デジタルの本質のひとつは、アンドゥ機能である。
コピペフリー、ダビングフリーを生かして、
何度戻っても、「完全に」元に戻る。
(あるいは、ある素材に対して、同じ工程を踏めば、
全く同じものをつくることが出来る)
これは、一回性という、世界の真実と異なる。
アナログ世界では、過去に戻ることは出来ない。
「今のなし、もう一回」となかったことにするのは、
人と人の間では可能だが、物理的に時間を失う。
結局、過去に戻ることは出来ない。
だから、「決定する」ことが致命的に大事だ。
決定は、可能性の検討の結果であり、
他の選択肢を捨てる意志の表明であり、
ひとつだけの決定に責任を持つことであり、
その決定は一回きりのものであり、
それは覆らない。
人の死、愛、約束、結託と別れ、
シャッターを押す瞬間、編集点を決めてフィルムを切ること、
絵筆をキャンバスに触れる行為、
発したことば、間に合わなかったこと。
人生と芸術には、覆らない、二度と戻らない瞬間がいくつもある。
二度と戻らないことを前提として、人生は組み立てられている。
壊れたモノは替えがきく。

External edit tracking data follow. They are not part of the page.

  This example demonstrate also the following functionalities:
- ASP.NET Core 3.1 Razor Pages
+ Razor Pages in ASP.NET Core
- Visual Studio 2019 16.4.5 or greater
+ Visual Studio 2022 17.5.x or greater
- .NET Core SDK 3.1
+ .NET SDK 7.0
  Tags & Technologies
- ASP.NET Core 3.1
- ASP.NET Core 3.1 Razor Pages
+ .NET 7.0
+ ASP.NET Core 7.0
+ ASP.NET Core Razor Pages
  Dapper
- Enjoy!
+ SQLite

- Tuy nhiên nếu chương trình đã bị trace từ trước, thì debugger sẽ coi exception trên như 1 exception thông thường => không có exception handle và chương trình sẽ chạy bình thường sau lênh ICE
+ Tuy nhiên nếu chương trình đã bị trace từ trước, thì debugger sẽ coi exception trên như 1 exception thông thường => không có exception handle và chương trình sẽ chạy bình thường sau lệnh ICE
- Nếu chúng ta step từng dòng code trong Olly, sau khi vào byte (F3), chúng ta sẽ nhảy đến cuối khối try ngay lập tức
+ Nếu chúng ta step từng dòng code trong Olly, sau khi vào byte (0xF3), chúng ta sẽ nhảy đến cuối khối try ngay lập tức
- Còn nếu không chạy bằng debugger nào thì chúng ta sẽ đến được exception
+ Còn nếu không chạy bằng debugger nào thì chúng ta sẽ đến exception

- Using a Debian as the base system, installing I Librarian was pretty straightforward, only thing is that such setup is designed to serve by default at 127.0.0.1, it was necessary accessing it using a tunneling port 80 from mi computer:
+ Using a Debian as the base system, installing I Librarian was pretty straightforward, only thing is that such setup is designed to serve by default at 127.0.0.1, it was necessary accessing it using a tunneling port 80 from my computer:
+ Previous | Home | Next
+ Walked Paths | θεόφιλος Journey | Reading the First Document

しかし時は替えがきかない。
芝居は、二度と同じことは出来ない。
計画し、実行されたものは、取り返しがつかない。
あとでフォローは可能だが、それでさらに傷を広げることもある。
人生と芸術は、アンドゥ出来ないことが前提なのだ。
だから、芸術家は、技術が重要だ。
技術とは、やる前から上がりを予測する力だ。
この迷路の、右へ行ったとき、左へ行ったとき、まっすぐ行ったとき、
ある程度未来が見えるのが、技術である。
現実の不確定要素(化ける可能性、失敗の可能性)を
含みつつ、どちらへ行くかの決定に、予測を無意識にする。
将棋指しは、沢山の手を読むが、全てを読んでいないらしい。
読む局面の、どれをしないでどれをするかが、個性であり、
機械に真似できないところだ。
(おおむねこのへん、は、人工知能には出来ない)
芸術は、経験と技術で、決定し続けることによって形を持って行く。
昨今のCMの仕事場では、デジタルの普及により、
アンドゥ出来ることが前提という錯覚がある。
いつでも最初に戻ってやり直せるという前提の空気だ。
もう戻れないですよ、と忠告すると、途端に焦り出す輩が多い。
仕事とは決定することであり、他の選択肢を捨てることであり、
その決定に責任を持つことであり、その決定で次に進めることである。
デジタルの錯覚が生み出すのは、決定の重みのなさである。
決定はすぐに覆る。
いつまで経っても決定せず、優柔不断なまま、
選択肢の数だけ増えて、全部を用意しなければならなくなる。
崖のエッジにいるべき決断力は安心で鈍り、
決定しないことによる現場の負担は莫大に増え、
最初に戻ることでこれまでの労力が水泡に帰す徒労感は、
エッジにいる現場の士気を削ぐ。
新しく何かを提案することを、今のスタッフはどんどん怖がる。
決定がなく、言い出しっぺの責任だけ問われるからだ。
「それもありですね。両方撮りましょう」は、最悪の言葉だ。
「それはないです」は、嫌われる言葉になりつつある。
選択肢だけを持とうとして、編集室は、
何通りもの組み合わせを検討する場になる。
それは、刺身を料理する、刃筋とワサビと醤油を競う場ではなく、
アンドゥ可能な無限パズルから、探り探り正解を探す迷路になる。
どちらが白熱であるかは、論を待たない。
白熱は、振り切りから生まれる。
テイクはひとつしかない、OKはひとつしかない。
撮り直しは効かない、その場所しかない、
その衣装がベストで、その光は一瞬しかない、
そして役者の気迫は、一回しかない。
人生の一断面をつくるのが、撮影だ。
人生は一回性である。
それを表現するときに、一回性で対峙するから、
白熱が生まれるのだ。
アンドゥ可能なデジタルの発想は、
決して一回性にたどり着けないだろう。
試しに、キーボードのZを殺して作品をつくってみるといい。
想像するだけで胃が痛くなる。
その緊張が、アナログの緊張と気迫である。
その戦場を日々勝ち抜いてきた猛者に、
安心でヌルイ人達が、太刀打ち出来る訳がない。
デジタルは人を幸せにしない。
人をエッジから救ったかも知れないが、
エッジで生き続ける選択肢を奪った。
エッジで生きることが、人の幸せだというのに。
僕は、「サービスは人を堕落させる」という説を唱えている。
サービスは、面倒や不安を解消してくれる、
人の安易な心につけこんだ産業である。
面倒や不安を明け渡した本人はどうなるか。
適当になるのだ。
デジタルは人を幸せにしない。
デジタルは、人を適当という堕落にしたのだ。
何故こんなにもツイッターやブログが炎上するのか。
アンドゥ可能な世界が、一回性の世界のルールに合わないからだ。